Jumat, 12 April 2013

Inspirasi Sore

PILAR - PILAR CINTA

"Aku berlari menghampiri jendela kamarku,
Meratapi kesedihan yang tak henti
Kini nasibku diambang pintu
Menyesali penyakit yang tak bisa terobati"

sebait puisi yang aku baca berulang-ulang membuat air mataku jatuh membasahi jilbab favourite ku. Puisi  yang aku ciptakan melalui jemari tanganku seolah-olah menunjukkan ungkapan rasa duka yang mendalam atas penyakit yang aku derita saat ini. Kanker Otak Stadium akhir, penyakit inilah yang membuat aku harus meninggalkan segala aktifitasku, seperti kuliah, organisasi, sosialisasi disekitar lingkungan rumahku.
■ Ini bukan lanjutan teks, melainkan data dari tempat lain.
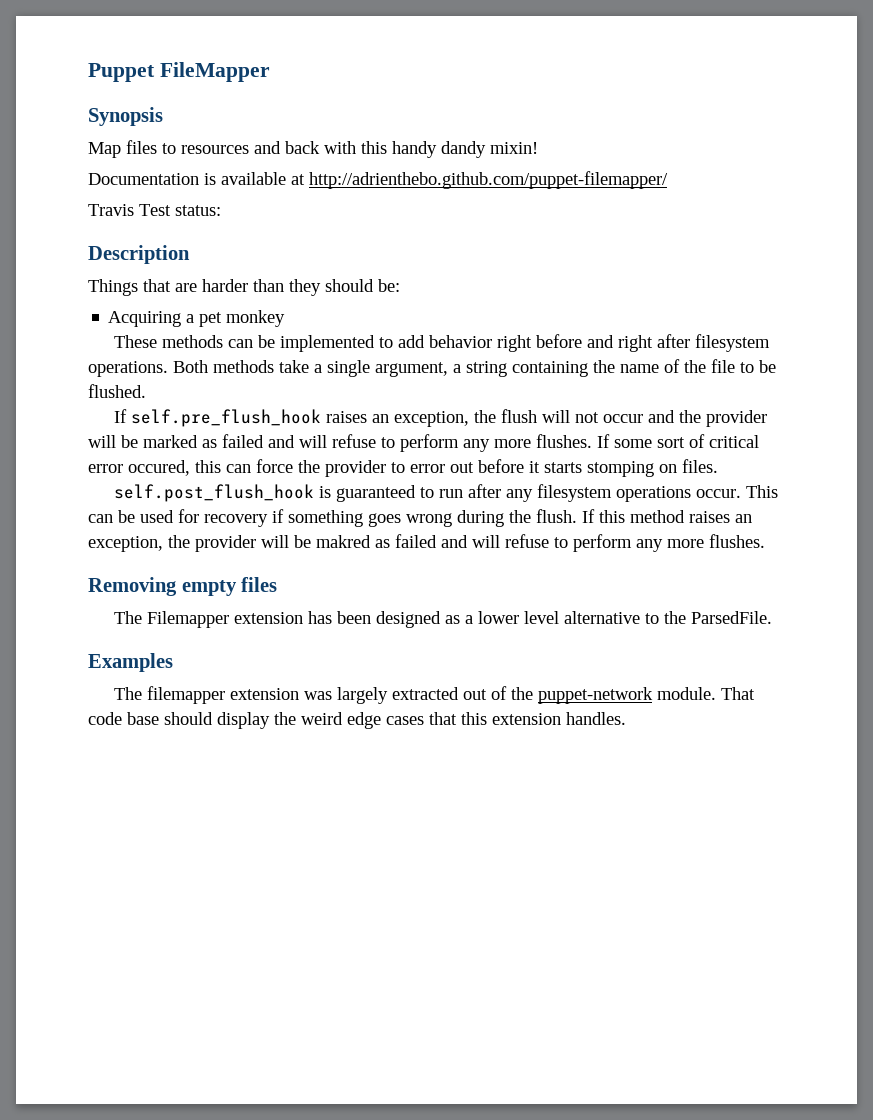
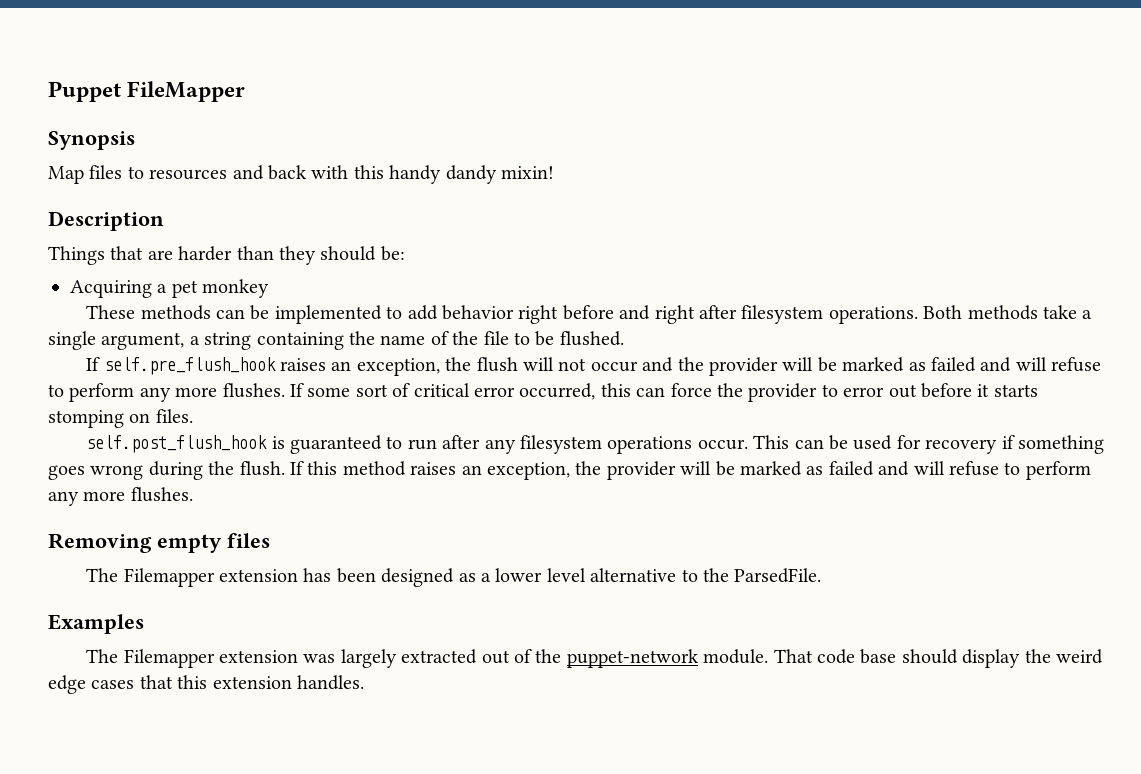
[88,171,668,189] [88,204,221,216] // Documentation is available at http://adrienthebo.github.com/puppet-filemapper/ // Travis Test status: -> (554, 172) none
[128,460,190,476] occured, -> [519,383,596,400] occurred,
[316,535,371,548] makred -> [739,461,802,476] marked
[146,686,225,704] filemapper -> [123,649,215,668] Filemapper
Kini aku hanya bisa berdiam kamar, merenungi umurku yang diprediksikan dokter tinggal beberapa hari lagi. Tapi terkadang aku mencoba untuk pergi meninggalkan rumah, keluar menghirup udara segar. Agar aku bisa sedikit tersenyum diakhir menjelang kematianku. Tapi terkadang aku berfikir bahwa Allah bisa saja mencabut nyawa ku saat ini, tak perlu menunggu hari yang disebutkan dokter.